**WHAT YOU WILL DO**:
An image-free, exact copy of the records below is required.

**Dataset records**:

· · · ·

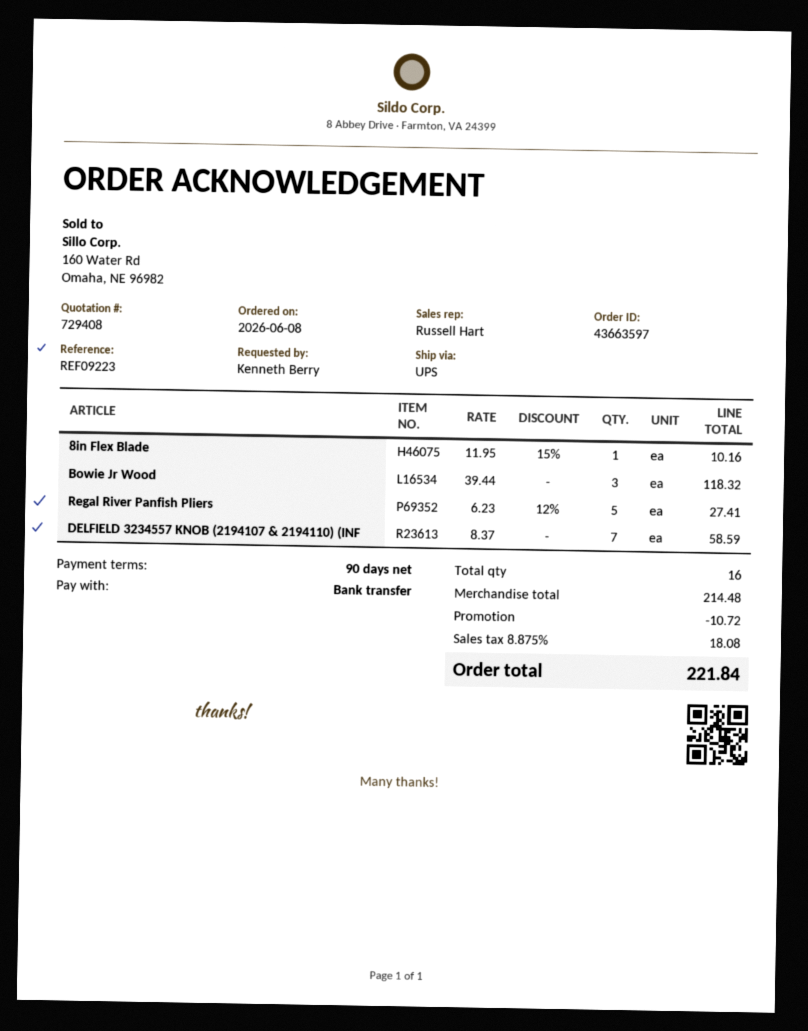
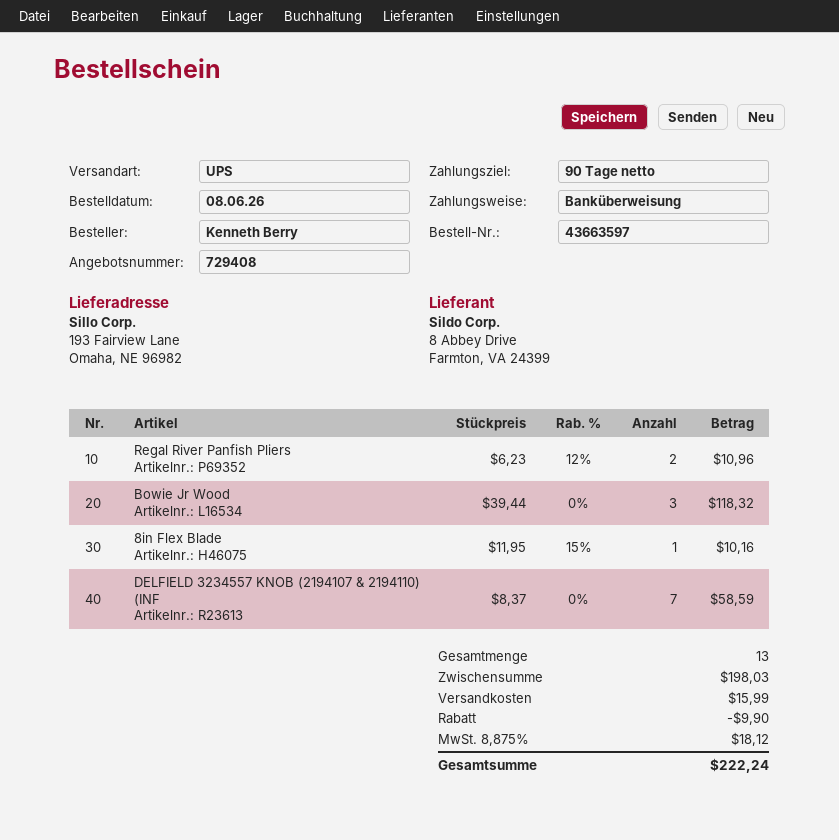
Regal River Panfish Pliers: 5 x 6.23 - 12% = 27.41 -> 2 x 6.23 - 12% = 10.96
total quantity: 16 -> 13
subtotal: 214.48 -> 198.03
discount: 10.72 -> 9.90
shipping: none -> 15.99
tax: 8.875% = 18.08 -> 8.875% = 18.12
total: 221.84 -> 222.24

· · · ·

**PROBLEM SOLUTION**:
Regal River Panfish Pliers: 5 x 6.23 - 12% = 27.41 -> 2 x 6.23 - 12% = 10.96
total quantity: 16 -> 13
subtotal: 214.48 -> 198.03
discount: 10.72 -> 9.90
shipping: none -> 15.99
tax: 8.875% = 18.08 -> 8.875% = 18.12
total: 221.84 -> 222.24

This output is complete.